2-Confident (read it all; understood it all reasonably well)
This paper investigates the power of the Wirtinger-flow-type algorithm with a new objective function. By choosing a non-smooth yet lower-order objective function, the authors are able to achieve optimal computational complexity and statistical accuracy without enforcing truncation procedures as adopted in prior works. The authors also develop a modified spectral initialization scheme that outperforms prior approaches numerically. The paper is very well-written, providing optimal theoretical guarantees along with lots of interesting intuitions. The investigation of non-smooth objectives is valuable and timely for the non-convex optimization literature. Extensive numerical experiments have also been provided in comparison to prior algorithms, corroborating the practical advantages of the proposed algorithms. For these reasons, I recommend acceptance.

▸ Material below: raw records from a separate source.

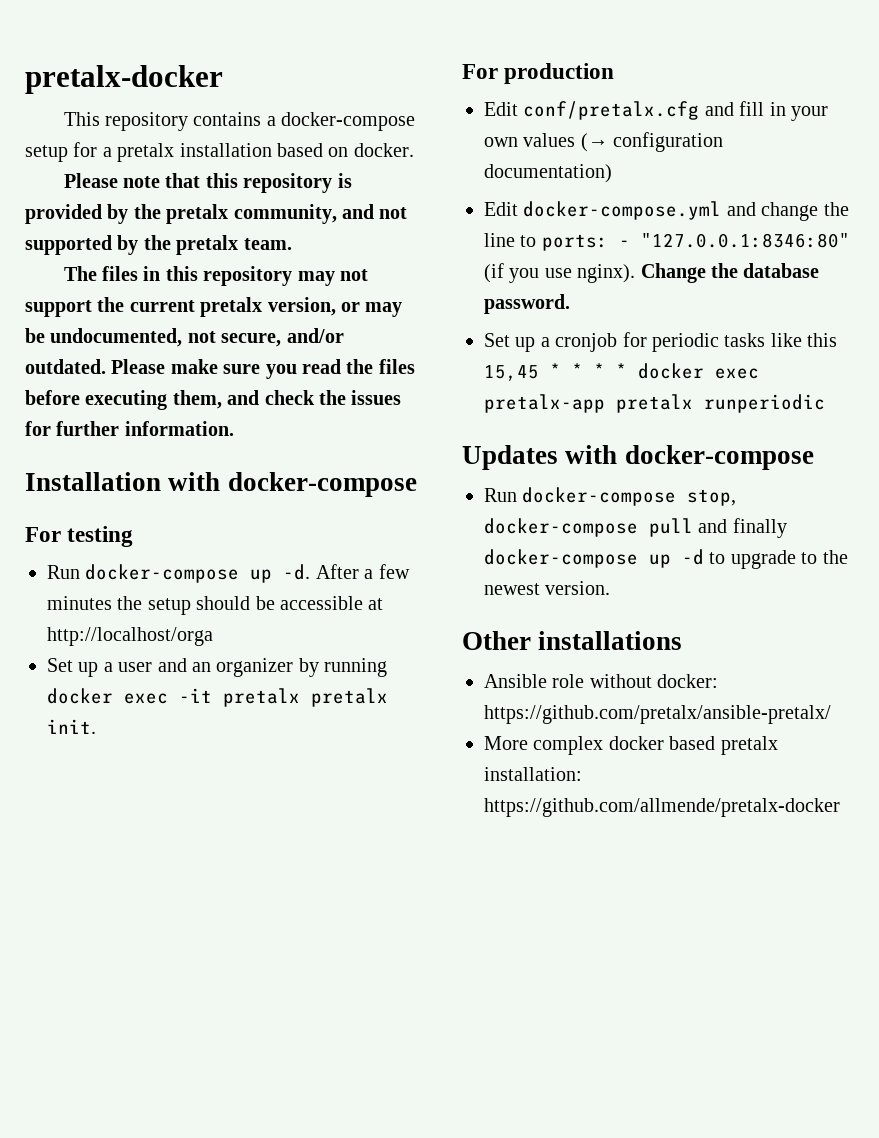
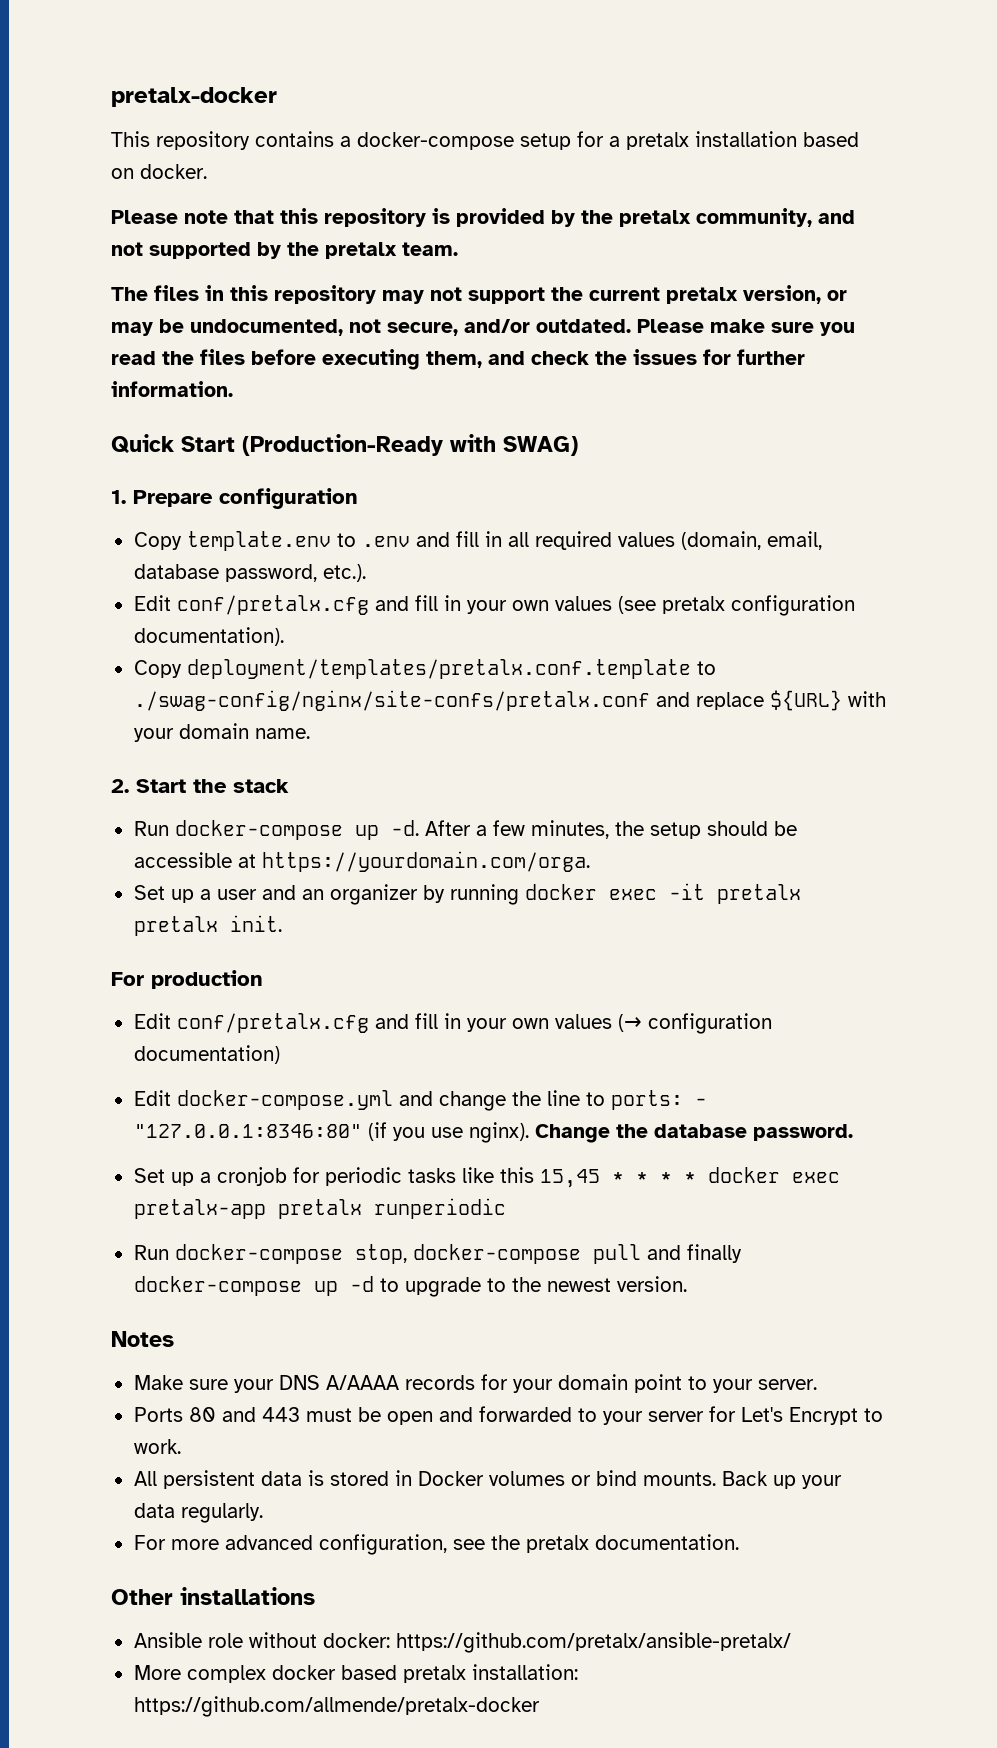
- Installation with docker-compose
- For testing
+ Quick Start (Production-Ready with SWAG)
+ 1. Prepare configuration
+ Copy template.env to .env and fill in all required values (domain, email, database password, etc.).
+ Edit conf/pretalx.cfg and fill in your own values (see pretalx configuration documentation).
+ Copy deployment/templates/pretalx.conf.template to ./swag-config/nginx/site-confs/pretalx.conf and replace ${URL} with your domain name.
+ 2. Start the stack
- After a few minutes the setup should be accessible at http://localhost/orga
+ After a few minutes, the setup should be accessible at https://yourdomain.com/orga.
- Updates with docker-compose
+ Notes
+ Make sure your DNS A/AAAA records for your domain point to your server.
+ Ports 80 and 443 must be open and forwarded to your server for Let's Encrypt to work.
+ All persistent data is stored in Docker volumes or bind mounts. Back up your data regularly.
+ For more advanced configuration, see the pretalx documentation.

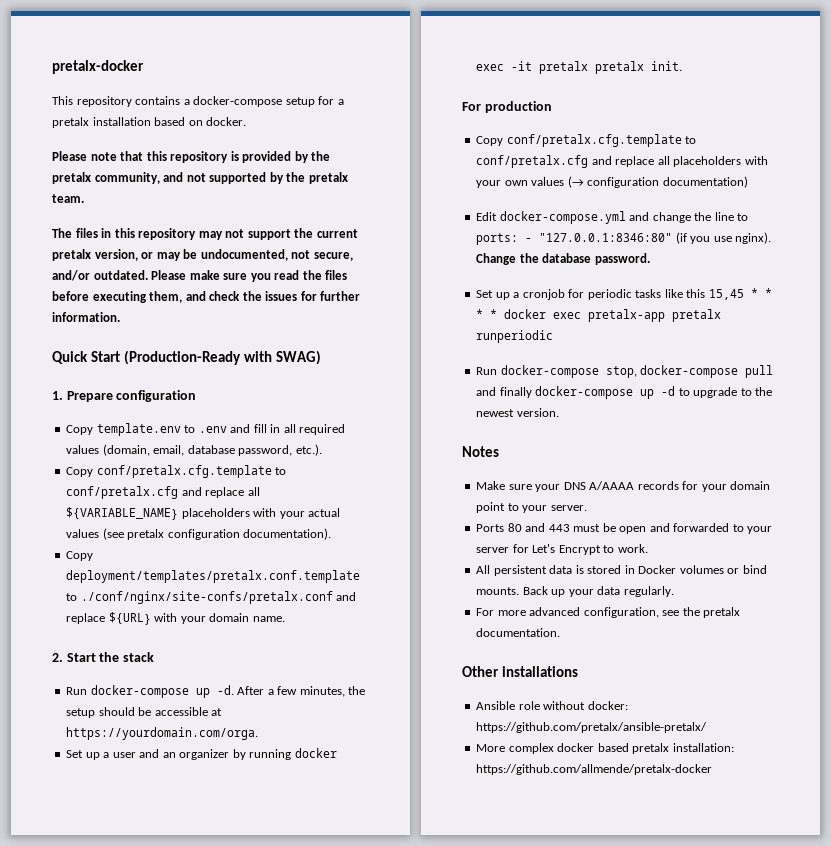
- Edit conf/pretalx.cfg and fill in your own values (see pretalx configuration documentation).
+ Copy conf/pretalx.cfg.template to conf/pretalx.cfg and replace all ${VARIABLE_NAME} placeholders with your actual values (see pretalx configuration documentation).
- Copy deployment/templates/pretalx.conf.template to ./swag-config/nginx/site-confs/pretalx.conf and replace ${URL} with your domain name.
+ Copy deployment/templates/pretalx.conf.template to ./conf/nginx/site-confs/pretalx.conf and replace ${URL} with your domain name.
- Edit conf/pretalx.cfg and fill in your own values (→ configuration documentation)
+ Copy conf/pretalx.cfg.template to conf/pretalx.cfg and replace all placeholders with your own values (→ configuration documentation)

1. For the proposed spectral initialization procedure, it would be good to provide some intuition. For example, what is E[ Y ] here (with or without truncation, whatever that is simpler)? 2. It is interesting to observe that the new initialization procedure improves upon the procedure used before. Any intuition? Is it because the current version enjoys lower variance? 3. The intuition about the search direction is very nice. To make it a bit more precise, the authors might want to mention that z and {a_i} are assumed to be independent in this heuristic treatment. 4. The matching behavior between least square gradient and reshaped WF is very interesting. The authors might want to mention how they set the parameters for least square GD (I assume GD and reshaped-WF use the same step size here, right?) 5. I might have missed it but I didn't find the definition of dist(z, x) in the paper. 6. The authors might want to mention Equation (16) matches prior results (which have been shown to be minimax optimal), as those readers who are not familiar with this topic might not understand how good the bound (16) is. 7. It has been shown numerically in Figure 4 that the statistical accuracy of reshaped-WF is also better than truncated-WF. I guess this is because reshaped-WF is able to use all the data so there is no information loss, right? It would be good to provide a little explanation. 8. The paper demonstrates the power of the gradient-descent type algorithm for another (non-smooth) choice of objective function. Can the authors now say something towards a general framework on this type of algorithms? Any other objective function that can be easily accommodated by the current analysis? 9. Some minor thing: (1). Page 2: "increasing the order of a_i^T z to be four" doesn't read well. Please rewrite. (2). Page 2: "amiable to convergence" --> "amenable to convergence" ?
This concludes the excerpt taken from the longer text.